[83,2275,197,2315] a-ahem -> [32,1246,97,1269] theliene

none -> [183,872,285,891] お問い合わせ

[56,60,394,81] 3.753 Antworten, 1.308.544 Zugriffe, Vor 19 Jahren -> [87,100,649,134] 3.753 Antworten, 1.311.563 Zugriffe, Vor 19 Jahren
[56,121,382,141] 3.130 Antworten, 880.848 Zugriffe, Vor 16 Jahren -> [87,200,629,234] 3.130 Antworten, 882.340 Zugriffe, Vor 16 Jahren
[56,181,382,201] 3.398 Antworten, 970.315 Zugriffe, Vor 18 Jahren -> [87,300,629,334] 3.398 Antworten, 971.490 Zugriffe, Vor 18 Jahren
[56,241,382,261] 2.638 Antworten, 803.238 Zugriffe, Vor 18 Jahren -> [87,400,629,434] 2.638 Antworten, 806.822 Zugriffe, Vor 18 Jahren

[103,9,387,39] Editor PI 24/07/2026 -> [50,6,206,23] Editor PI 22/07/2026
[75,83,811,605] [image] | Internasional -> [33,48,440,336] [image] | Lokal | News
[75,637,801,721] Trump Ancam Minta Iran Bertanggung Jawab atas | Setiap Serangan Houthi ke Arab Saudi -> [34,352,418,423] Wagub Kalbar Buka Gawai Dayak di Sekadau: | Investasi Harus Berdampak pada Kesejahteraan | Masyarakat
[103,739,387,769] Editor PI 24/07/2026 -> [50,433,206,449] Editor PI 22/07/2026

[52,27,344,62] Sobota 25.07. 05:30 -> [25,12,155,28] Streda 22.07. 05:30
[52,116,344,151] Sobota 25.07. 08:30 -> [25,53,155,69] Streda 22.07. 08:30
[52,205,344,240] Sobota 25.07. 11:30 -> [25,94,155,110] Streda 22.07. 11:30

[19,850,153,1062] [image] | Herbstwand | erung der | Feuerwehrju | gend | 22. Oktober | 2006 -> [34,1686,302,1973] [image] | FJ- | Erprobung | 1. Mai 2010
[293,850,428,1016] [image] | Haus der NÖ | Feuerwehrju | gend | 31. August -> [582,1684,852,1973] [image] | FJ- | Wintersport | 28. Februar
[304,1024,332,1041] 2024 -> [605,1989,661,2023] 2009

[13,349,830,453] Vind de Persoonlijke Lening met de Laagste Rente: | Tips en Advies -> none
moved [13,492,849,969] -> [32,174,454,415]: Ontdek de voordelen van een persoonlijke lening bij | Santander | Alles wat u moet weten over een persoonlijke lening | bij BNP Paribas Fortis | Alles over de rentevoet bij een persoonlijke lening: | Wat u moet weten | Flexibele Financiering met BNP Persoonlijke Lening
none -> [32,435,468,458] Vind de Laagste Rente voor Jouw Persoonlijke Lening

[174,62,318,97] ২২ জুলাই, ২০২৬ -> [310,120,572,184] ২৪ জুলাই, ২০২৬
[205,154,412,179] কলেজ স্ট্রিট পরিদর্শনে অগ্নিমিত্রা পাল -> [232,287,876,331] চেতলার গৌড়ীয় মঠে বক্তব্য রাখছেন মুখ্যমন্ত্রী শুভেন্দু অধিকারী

Task brief => All of the entries need to be reproduced exactly; please write them out.

Written solution =>
[83,2275,197,2315] a-ahem -> [32,1246,97,1269] theliene

none -> [183,872,285,891] お問い合わせ

[56,60,394,81] 3.753 Antworten, 1.308.544 Zugriffe, Vor 19 Jahren -> [87,100,649,134] 3.753 Antworten, 1.311.563 Zugriffe, Vor 19 Jahren
[56,121,382,141] 3.130 Antworten, 880.848 Zugriffe, Vor 16 Jahren -> [87,200,629,234] 3.130 Antworten, 882.340 Zugriffe, Vor 16 Jahren
[56,181,382,201] 3.398 Antworten, 970.315 Zugriffe, Vor 18 Jahren -> [87,300,629,334] 3.398 Antworten, 971.490 Zugriffe, Vor 18 Jahren
[56,241,382,261] 2.638 Antworten, 803.238 Zugriffe, Vor 18 Jahren -> [87,400,629,434] 2.638 Antworten, 806.822 Zugriffe, Vor 18 Jahren

[103,9,387,39] Editor PI 24/07/2026 -> [50,6,206,23] Editor PI 22/07/2026
[75,83,811,605] [image] | Internasional -> [33,48,440,336] [image] | Lokal | News
[75,637,801,721] Trump Ancam Minta Iran Bertanggung Jawab atas | Setiap Serangan Houthi ke Arab Saudi -> [34,352,418,423] Wagub Kalbar Buka Gawai Dayak di Sekadau: | Investasi Harus Berdampak pada Kesejahteraan | Masyarakat
[103,739,387,769] Editor PI 24/07/2026 -> [50,433,206,449] Editor PI 22/07/2026

[52,27,344,62] Sobota 25.07. 05:30 -> [25,12,155,28] Streda 22.07. 05:30
[52,116,344,151] Sobota 25.07. 08:30 -> [25,53,155,69] Streda 22.07. 08:30
[52,205,344,240] Sobota 25.07. 11:30 -> [25,94,155,110] Streda 22.07. 11:30

[19,850,153,1062] [image] | Herbstwand | erung der | Feuerwehrju | gend | 22. Oktober | 2006 -> [34,1686,302,1973] [image] | FJ- | Erprobung | 1. Mai 2010
[293,850,428,1016] [image] | Haus der NÖ | Feuerwehrju | gend | 31. August -> [582,1684,852,1973] [image] | FJ- | Wintersport | 28. Februar
[304,1024,332,1041] 2024 -> [605,1989,661,2023] 2009

[13,349,830,453] Vind de Persoonlijke Lening met de Laagste Rente: | Tips en Advies -> none
moved [13,492,849,969] -> [32,174,454,415]: Ontdek de voordelen van een persoonlijke lening bij | Santander | Alles wat u moet weten over een persoonlijke lening | bij BNP Paribas Fortis | Alles over de rentevoet bij een persoonlijke lening: | Wat u moet weten | Flexibele Financiering met BNP Persoonlijke Lening
none -> [32,435,468,458] Vind de Laagste Rente voor Jouw Persoonlijke Lening

[174,62,318,97] ২২ জুলাই, ২০২৬ -> [310,120,572,184] ২৪ জুলাই, ২০২৬
[205,154,412,179] কলেজ স্ট্রিট পরিদর্শনে অগ্নিমিত্রা পাল -> [232,287,876,331] চেতলার গৌড়ীয় মঠে বক্তব্য রাখছেন মুখ্যমন্ত্রী শুভেন্দু অধিকারী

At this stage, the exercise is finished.